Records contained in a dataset
******************************

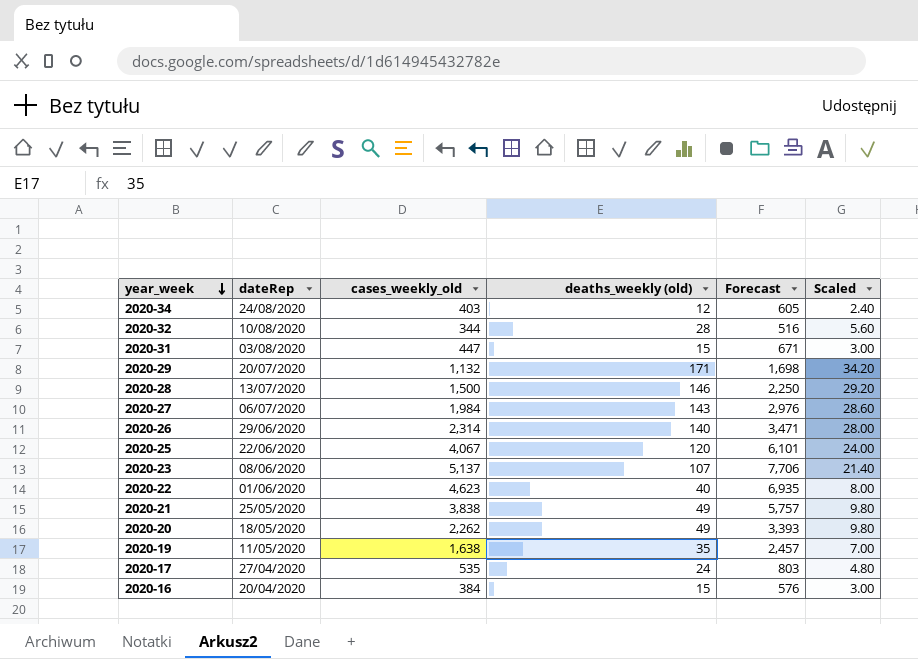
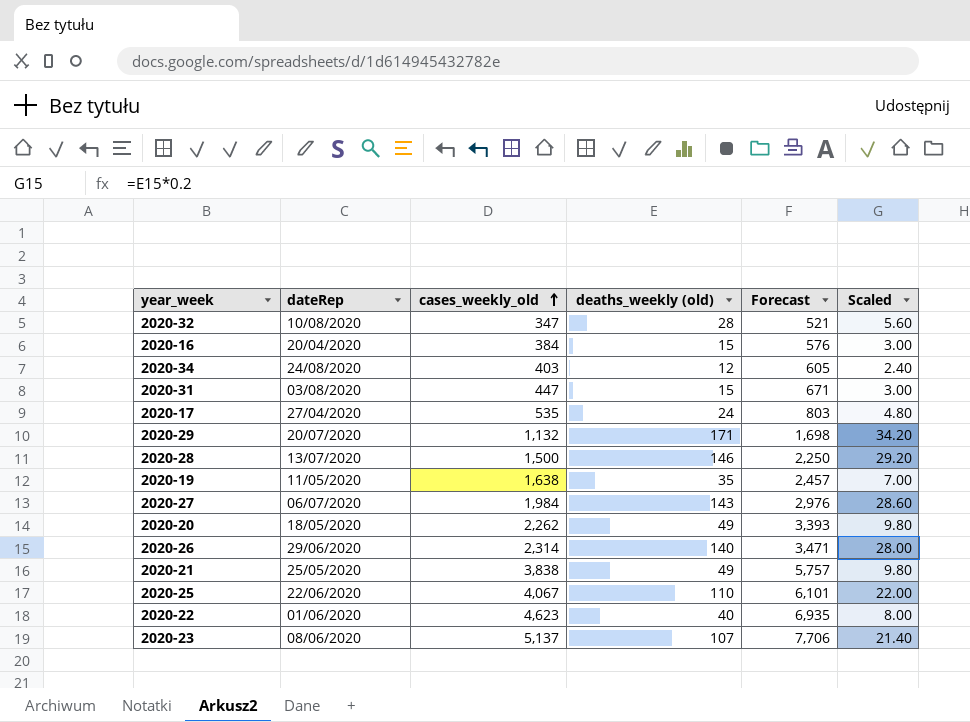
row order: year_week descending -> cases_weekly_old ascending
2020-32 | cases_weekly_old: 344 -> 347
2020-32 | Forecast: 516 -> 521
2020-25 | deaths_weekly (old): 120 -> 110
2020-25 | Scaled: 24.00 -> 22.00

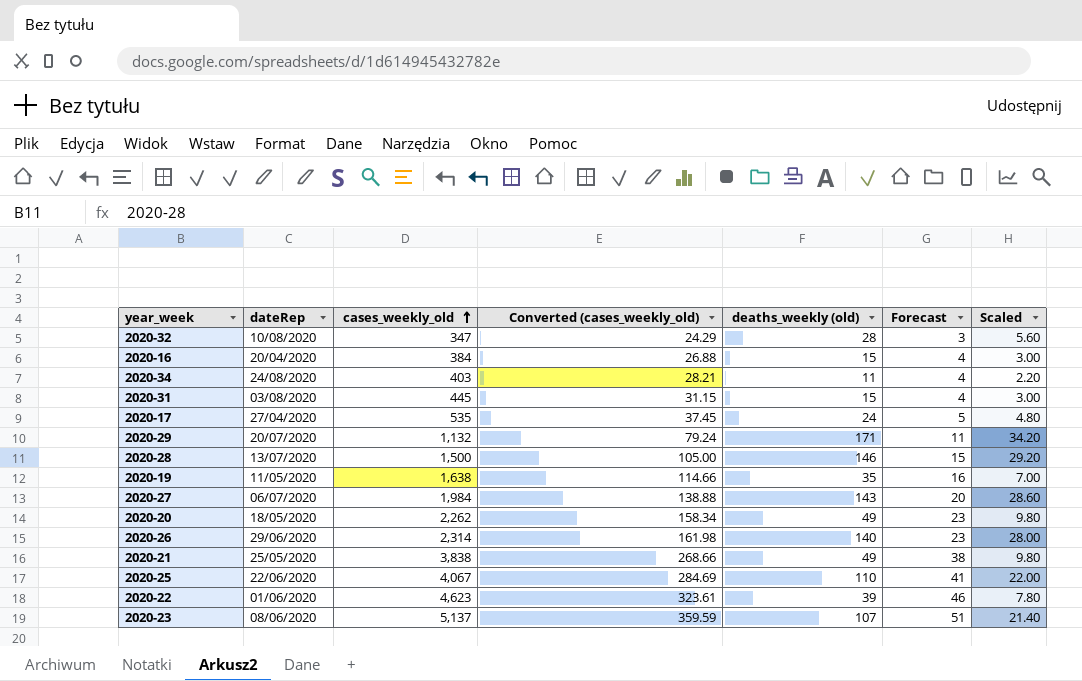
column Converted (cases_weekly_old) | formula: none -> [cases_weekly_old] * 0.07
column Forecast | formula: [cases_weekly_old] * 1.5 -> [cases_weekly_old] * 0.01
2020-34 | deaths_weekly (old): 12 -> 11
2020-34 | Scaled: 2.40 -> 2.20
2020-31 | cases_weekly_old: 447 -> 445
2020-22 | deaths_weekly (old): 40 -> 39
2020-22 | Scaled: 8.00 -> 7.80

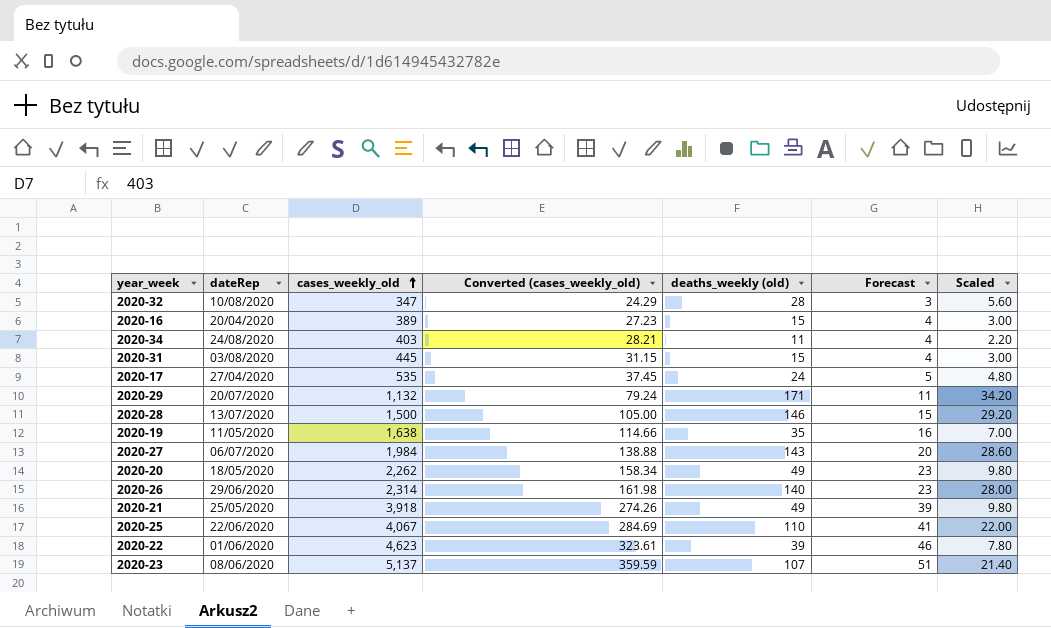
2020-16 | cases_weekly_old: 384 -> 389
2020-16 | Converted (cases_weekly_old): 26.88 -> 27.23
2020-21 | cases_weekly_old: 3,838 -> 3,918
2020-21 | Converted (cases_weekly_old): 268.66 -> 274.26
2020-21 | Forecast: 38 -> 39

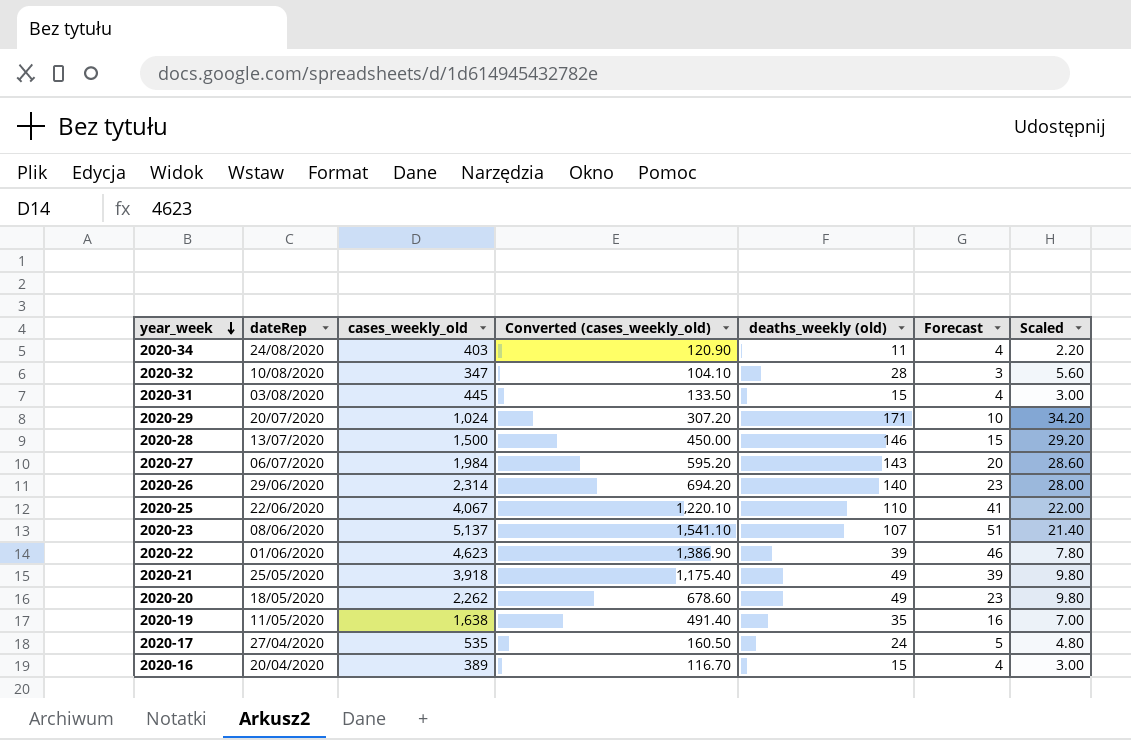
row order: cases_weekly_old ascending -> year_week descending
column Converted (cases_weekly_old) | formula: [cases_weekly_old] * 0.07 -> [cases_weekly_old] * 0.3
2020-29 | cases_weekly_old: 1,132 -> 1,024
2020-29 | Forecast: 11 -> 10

******************************

● EXERCISE
How many lines of the entries hold the word "Scaled"? Respond with the number alone.

● YOUR SOLUTION
3